- STORED DATA:
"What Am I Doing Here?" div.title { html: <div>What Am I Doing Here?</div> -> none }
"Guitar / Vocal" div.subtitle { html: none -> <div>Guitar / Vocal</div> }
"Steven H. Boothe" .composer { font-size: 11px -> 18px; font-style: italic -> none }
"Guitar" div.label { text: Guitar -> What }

* * *

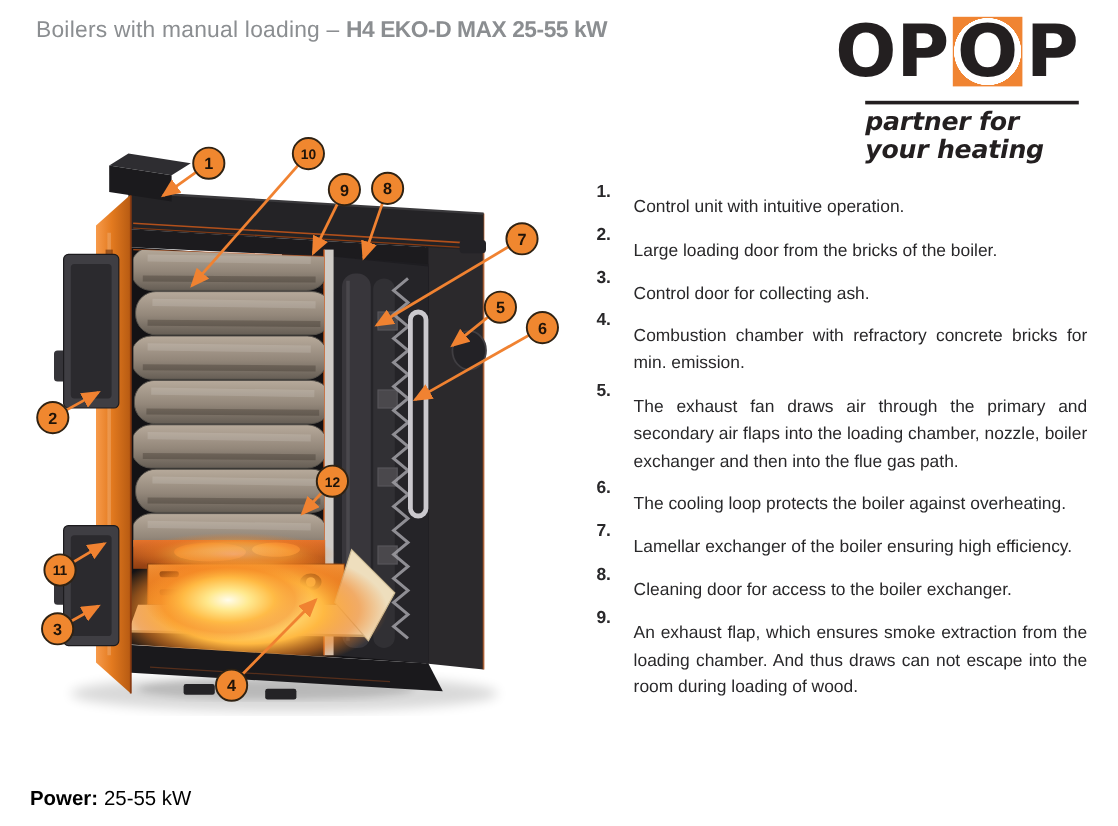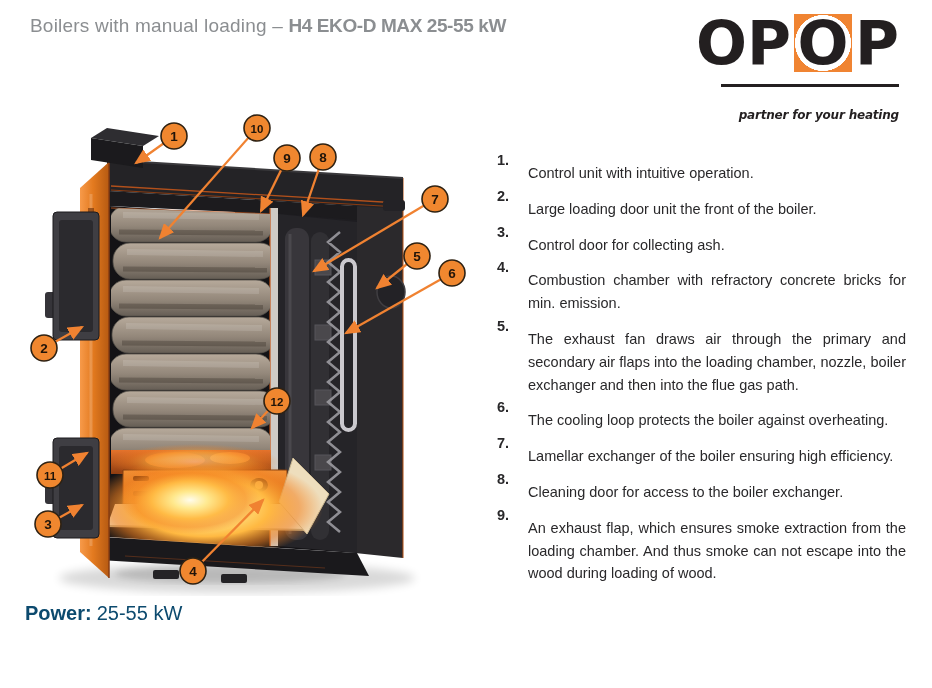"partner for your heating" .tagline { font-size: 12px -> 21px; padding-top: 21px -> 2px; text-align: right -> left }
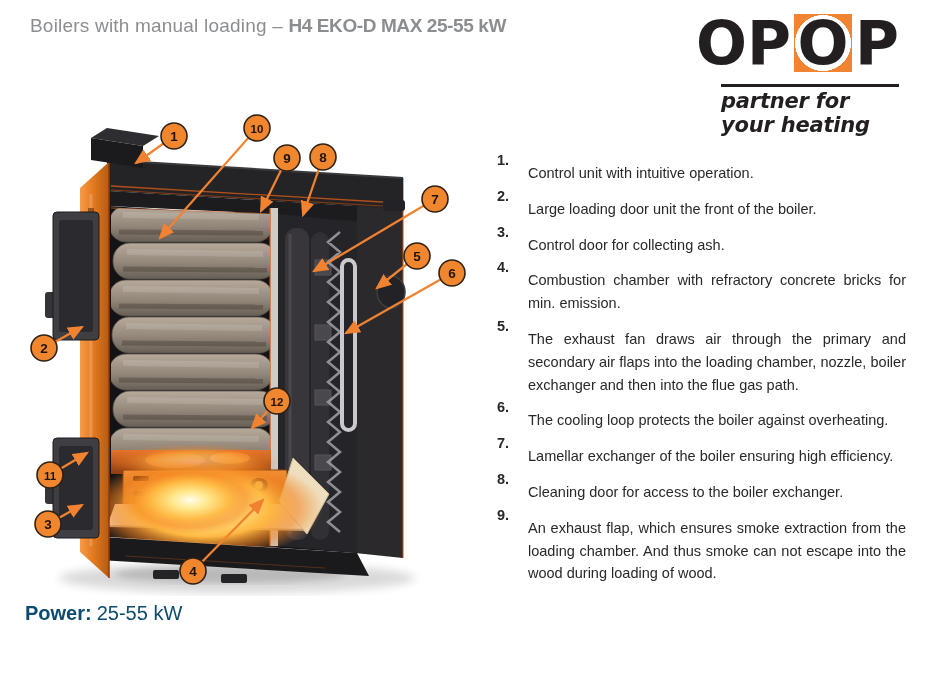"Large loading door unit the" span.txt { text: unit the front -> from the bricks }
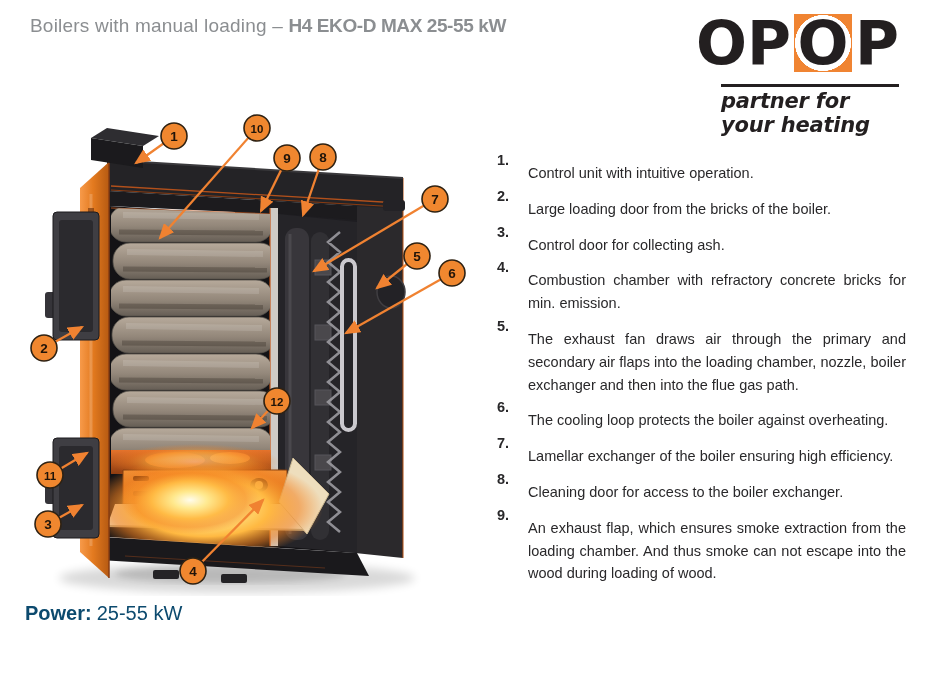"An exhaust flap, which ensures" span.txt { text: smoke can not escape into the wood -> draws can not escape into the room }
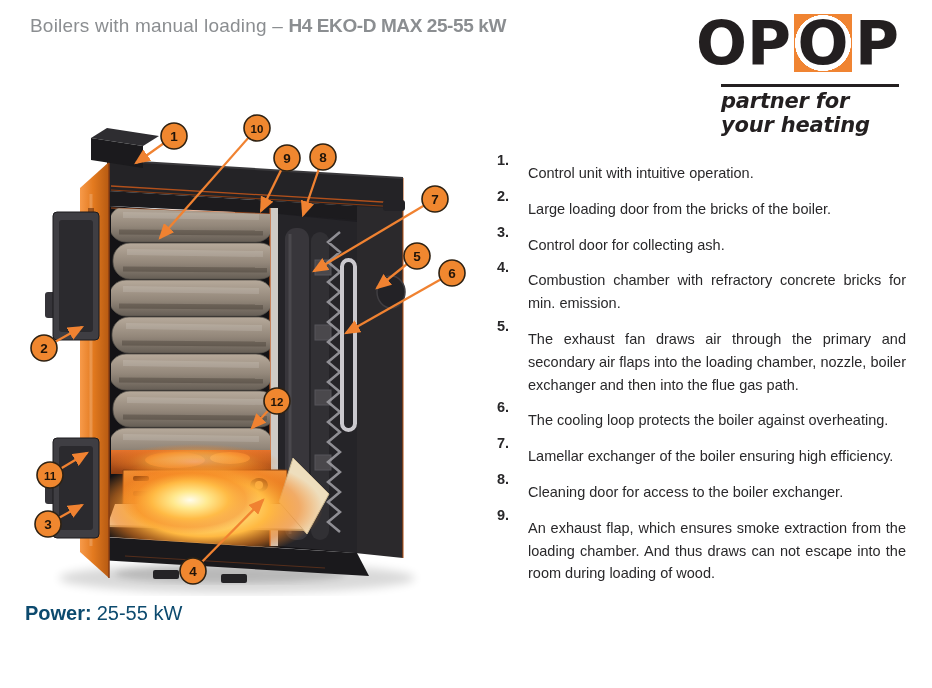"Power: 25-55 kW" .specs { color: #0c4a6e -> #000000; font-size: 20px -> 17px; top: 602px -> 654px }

- DIRECTIONS: Exactly the lines above, from the one containing "exhaust flap, which" down to the one containing "color: #0c4a6e ->", are to be repeated, including both ends. Pictures are not part of the copy.

- ANSWER BOX:
"An exhaust flap, which ensures" span.txt { text: smoke can not escape into the wood -> draws can not escape into the room }
"Power: 25-55 kW" .specs { color: #0c4a6e -> #000000; font-size: 20px -> 17px; top: 602px -> 654px }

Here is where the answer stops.